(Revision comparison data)

---

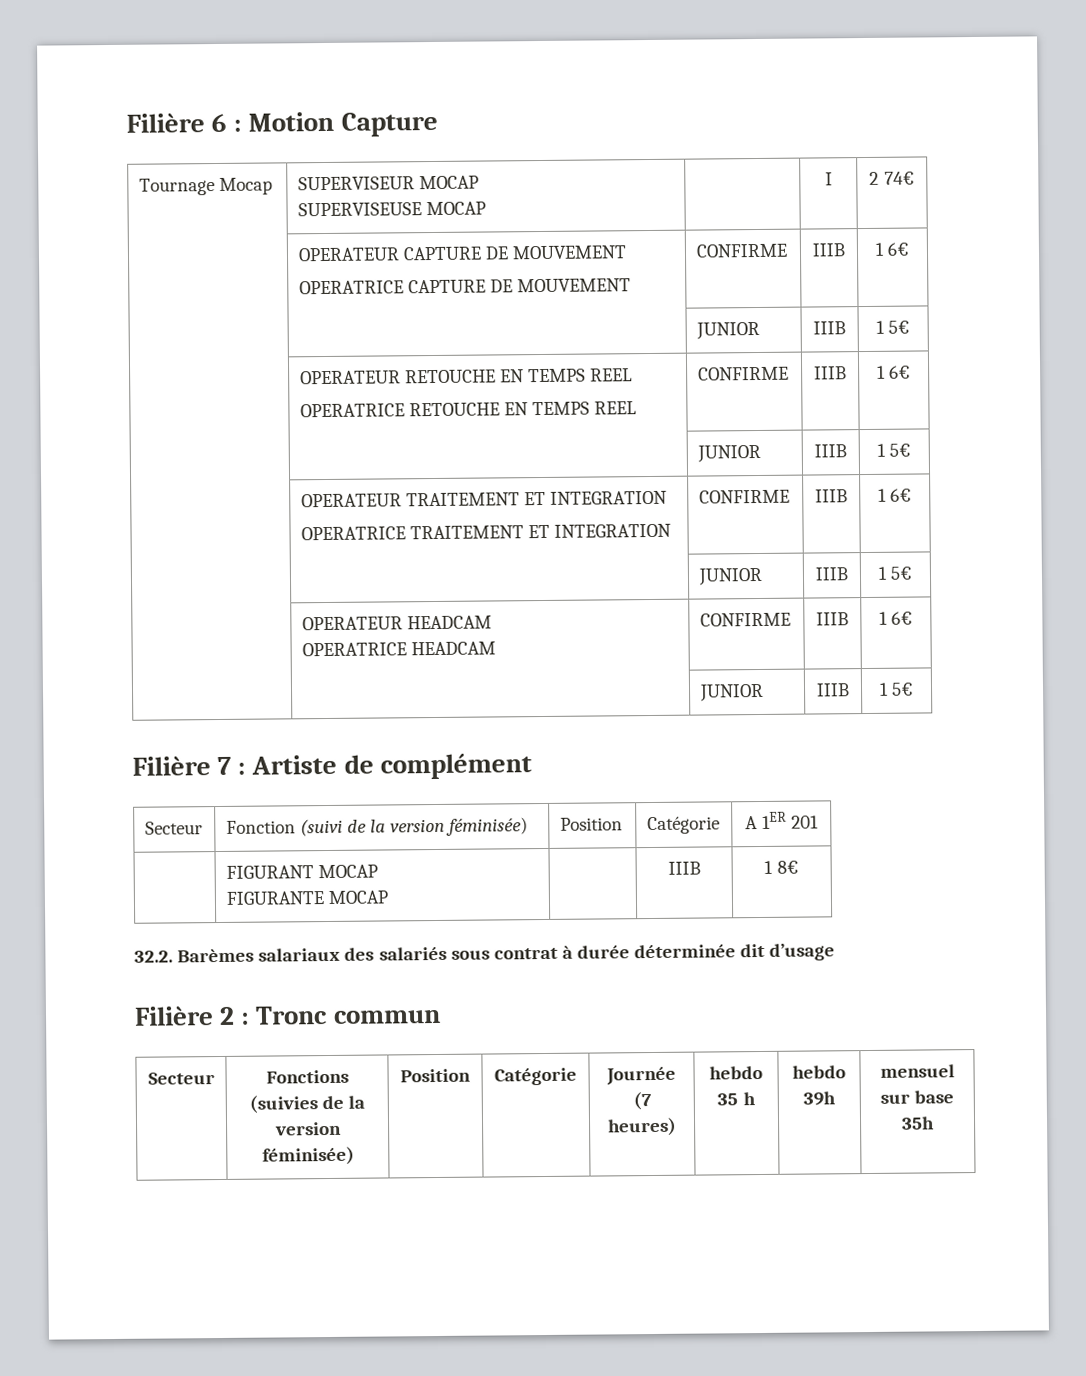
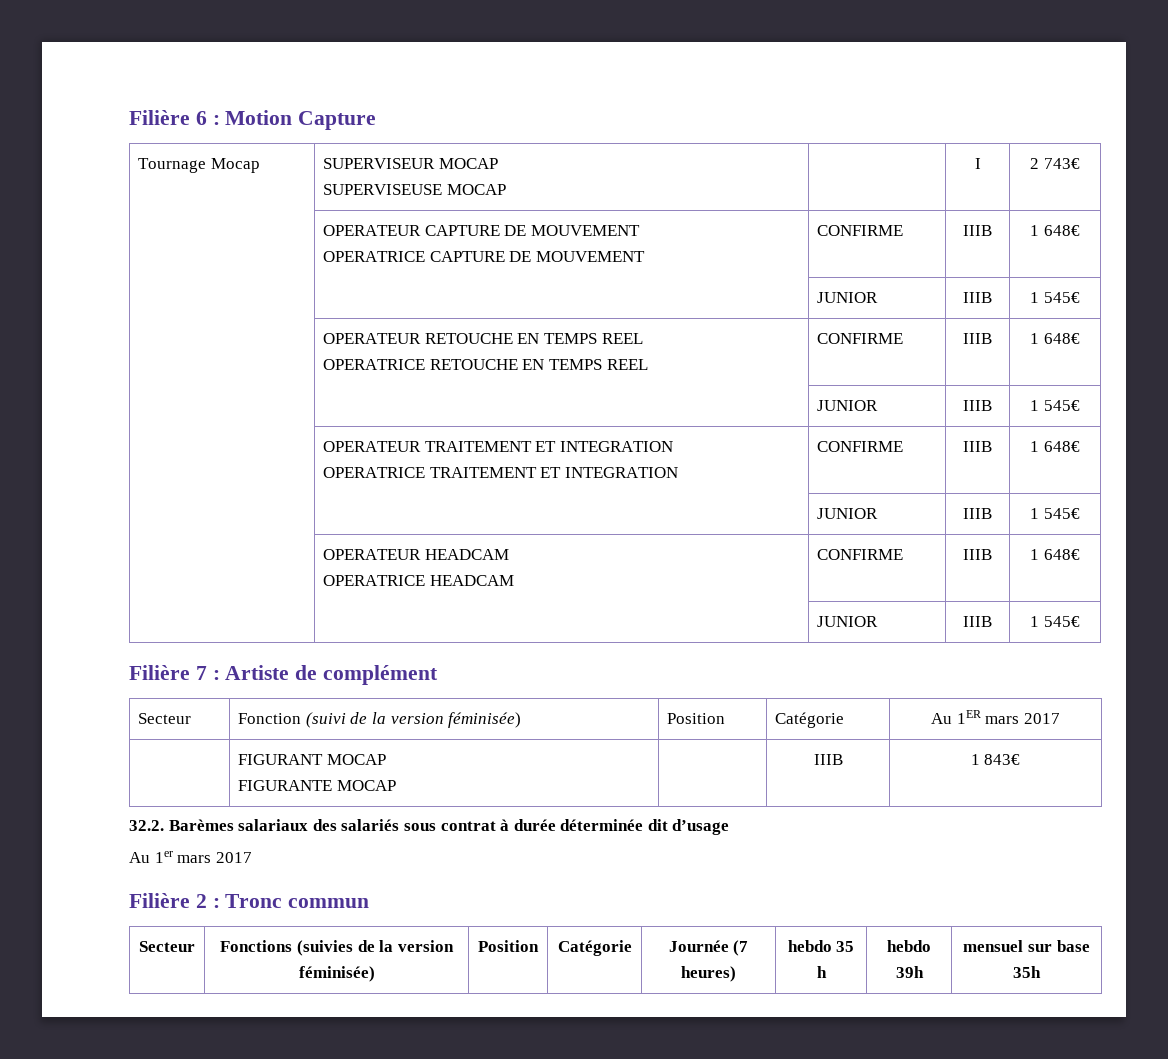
  Tournage Mocap | SUPERVISEUR MOCAP
- SUPERVISEUSE MOCAP | | I | 2 74€
+ SUPERVISEUSE MOCAP | | I | 2 743€
  | OPERATEUR CAPTURE DE MOUVEMENT
- OPERATRICE CAPTURE DE MOUVEMENT | CONFIRME | IIIB | 1 6€
- | | JUNIOR | IIIB | 1 5€
+ OPERATRICE CAPTURE DE MOUVEMENT | CONFIRME | IIIB | 1 648€
+ | | JUNIOR | IIIB | 1 545€
  | OPERATEUR RETOUCHE EN TEMPS REEL
- OPERATRICE RETOUCHE EN TEMPS REEL | CONFIRME | IIIB | 1 6€
- | | JUNIOR | IIIB | 1 5€
+ OPERATRICE RETOUCHE EN TEMPS REEL | CONFIRME | IIIB | 1 648€
+ | | JUNIOR | IIIB | 1 545€
  | OPERATEUR TRAITEMENT ET INTEGRATION
- OPERATRICE TRAITEMENT ET INTEGRATION | CONFIRME | IIIB | 1 6€
- | | JUNIOR | IIIB | 1 5€
+ OPERATRICE TRAITEMENT ET INTEGRATION | CONFIRME | IIIB | 1 648€
+ | | JUNIOR | IIIB | 1 545€
  | OPERATEUR HEADCAM
- OPERATRICE HEADCAM | CONFIRME | IIIB | 1 6€
- | | JUNIOR | IIIB | 1 5€
+ OPERATRICE HEADCAM | CONFIRME | IIIB | 1 648€
+ | | JUNIOR | IIIB | 1 545€
- Secteur | Fonction (suivi de la version féminisée) | Position | Catégorie | A 1ER 201
+ Secteur | Fonction (suivi de la version féminisée) | Position | Catégorie | Au 1ER mars 2017
  | FIGURANT MOCAP
- FIGURANTE MOCAP | | IIIB | 1 8€
+ FIGURANTE MOCAP | | IIIB | 1 843€
+ Au 1er mars 2017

---

Exercise prompt:
Return every line above exactly, omitting images.

Reply to the task:
  Tournage Mocap | SUPERVISEUR MOCAP
- SUPERVISEUSE MOCAP | | I | 2 74€
+ SUPERVISEUSE MOCAP | | I | 2 743€
  | OPERATEUR CAPTURE DE MOUVEMENT
- OPERATRICE CAPTURE DE MOUVEMENT | CONFIRME | IIIB | 1 6€
- | | JUNIOR | IIIB | 1 5€
+ OPERATRICE CAPTURE DE MOUVEMENT | CONFIRME | IIIB | 1 648€
+ | | JUNIOR | IIIB | 1 545€
  | OPERATEUR RETOUCHE EN TEMPS REEL
- OPERATRICE RETOUCHE EN TEMPS REEL | CONFIRME | IIIB | 1 6€
- | | JUNIOR | IIIB | 1 5€
+ OPERATRICE RETOUCHE EN TEMPS REEL | CONFIRME | IIIB | 1 648€
+ | | JUNIOR | IIIB | 1 545€
  | OPERATEUR TRAITEMENT ET INTEGRATION
- OPERATRICE TRAITEMENT ET INTEGRATION | CONFIRME | IIIB | 1 6€
- | | JUNIOR | IIIB | 1 5€
+ OPERATRICE TRAITEMENT ET INTEGRATION | CONFIRME | IIIB | 1 648€
+ | | JUNIOR | IIIB | 1 545€
  | OPERATEUR HEADCAM
- OPERATRICE HEADCAM | CONFIRME | IIIB | 1 6€
- | | JUNIOR | IIIB | 1 5€
+ OPERATRICE HEADCAM | CONFIRME | IIIB | 1 648€
+ | | JUNIOR | IIIB | 1 545€
- Secteur | Fonction (suivi de la version féminisée) | Position | Catégorie | A 1ER 201
+ Secteur | Fonction (suivi de la version féminisée) | Position | Catégorie | Au 1ER mars 2017
  | FIGURANT MOCAP
- FIGURANTE MOCAP | | IIIB | 1 8€
+ FIGURANTE MOCAP | | IIIB | 1 843€
+ Au 1er mars 2017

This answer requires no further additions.